In the tropical heat of the New Guinea jungle it would have been worse, especially because this was exactly the type of places where ants and an assortment of other wee beasties could infiltrate anywhere and everywhere – and they did! There’s a reason ye olde manual typewriters and their ribbons often didn’t last the distance in the tropics, and it wasn’t because the operators weren’t doing their best to take care of them. So what were these Australian women doing in wartime New Guinea? A good hint might be that they were important in the Army’s other main wartime business, that inevitable modern warfare accomplice of the dreaded paper trail. In reality it’s thanks to their work and the work of others like them, that written history survives.

Reports don’t type themselves let alone provide copies. Movement requisitions don’t magically appear out of thin air on flying carpets. And the dissemination of situation reports to all and sundry, don’t mysteriously appear out of nowhere. Put this into the context of need-to-know highly classified environments, and it’s important to respect that war is not just fought just through armed conflict alone, and neither was this one. An importance to wartime histories that are often overlooked. So when these troops arrived in the remote New Guinea jungle, their importance was reflected in the fact that the only places they could find to stay, were in cramped shared accommodations not only with each other, but thankfully at least, with their American Women’s Army Corps cohorts.

Unlike the Australians, the Americans had little qualms about sending nearly three thousand of their Army women to the region. Troops in various specialisations that were engaged in sensitive work including interrogation and translation, as well as the usual and routine administrative, communications and transport networks. It is telling that although these five women were the first of nearly three hundred other non-medical staff Australian female troops to New Guinea, their wartime histories – either individually or collectively- are missing from the mainstream. But why?

The hint might be in the fact that not only were they all AIB personnel seconded to M or Z Special Units, but that they were serving in an Australian area of active operations at the time. And not just in a routine administrative way, but one that belonged to the Secret Squirrel world. Not only that, at least McCauley and Myers had been together in Hollandia in the northern coastal area of Dutch New Guinea, before they headed south to Lae.

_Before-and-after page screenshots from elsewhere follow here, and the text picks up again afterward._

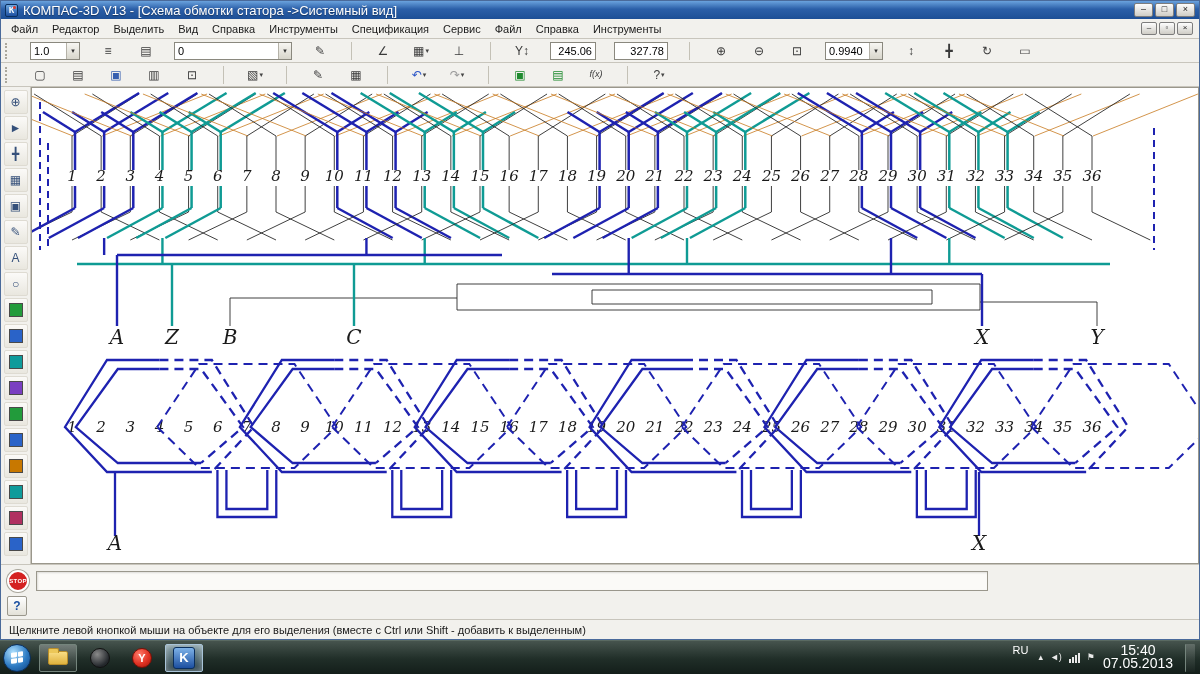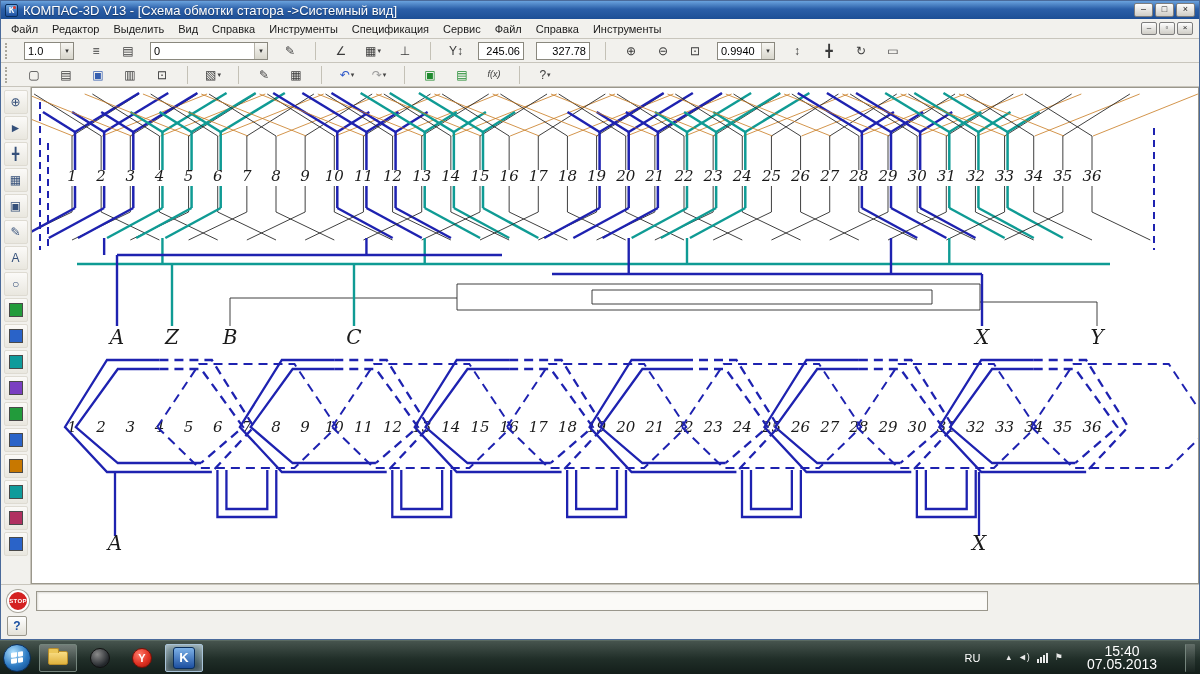"1.0" .toolbar { gap: 12px -> 18px }
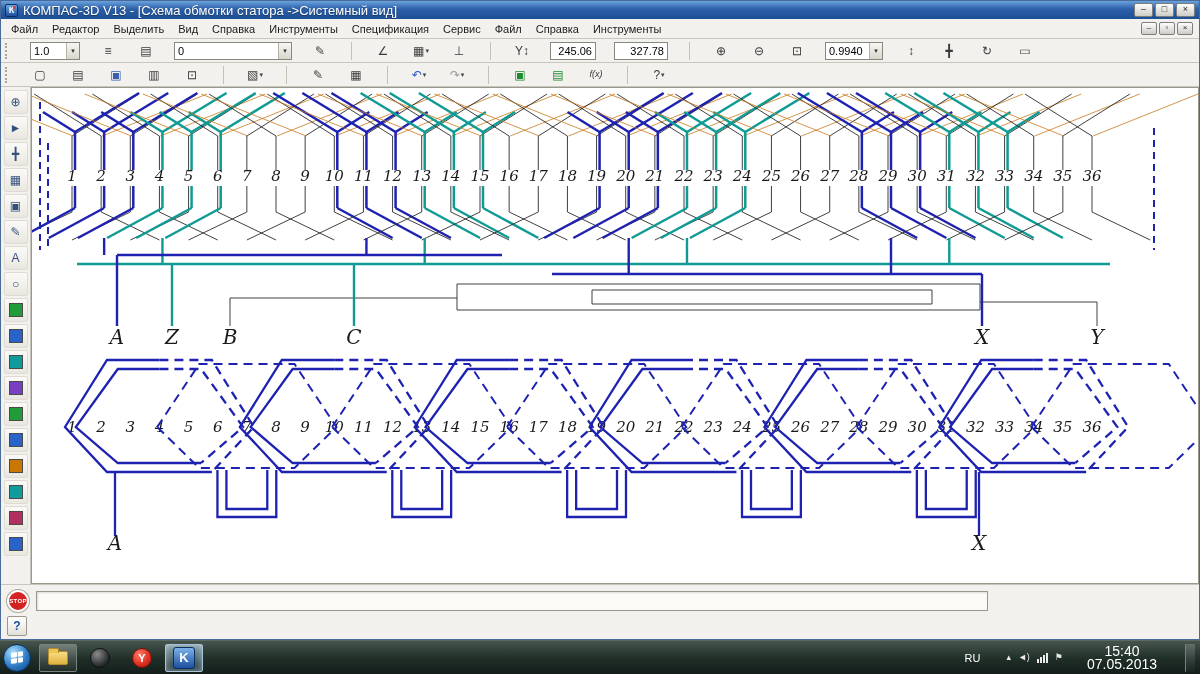"Щелкните левой кнопкой мыши на" div.statusbar { html: none -> <div> <span>Щелкните левой кнопкой мыши на объекте для его выделения (вместе с Ctrl или Shift - добавить к выделенным)</span> </div> }
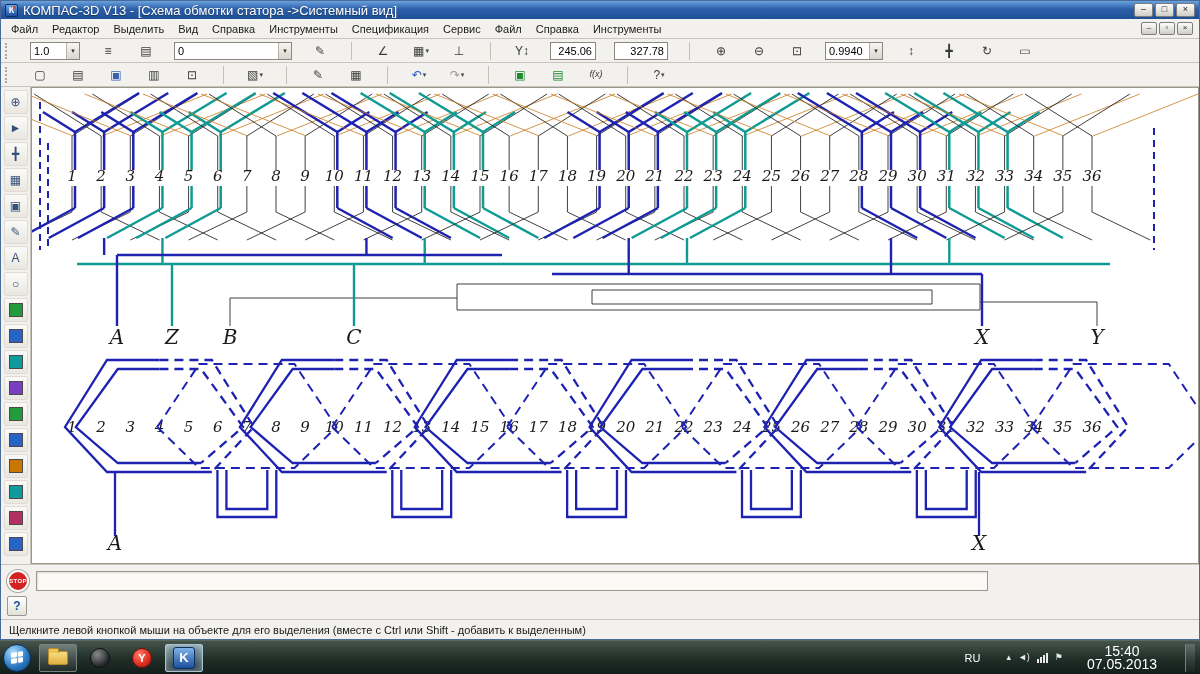"RU" .tray { align-items: center -> none; gap: 24px -> 8px }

Hollandia was the area where Macarthur had established his new forward headquarters just a few months earlier, almost immediately in the aftermath of Japan’s defeat in that part of the island. Roberts and other AIB interests including FELO’s were also there. At such a seminal juncture in the war against Japan, perhaps these five AWAS may not have been at the pointy tip of the spear as warfighting goes, but they were definitely part of the solid backup all operations need to be successful. These five Australian Army women might not have been part of the actual combat operations, but they were nonetheless part of how intelligence operations work and ultimately rely on, secrecy.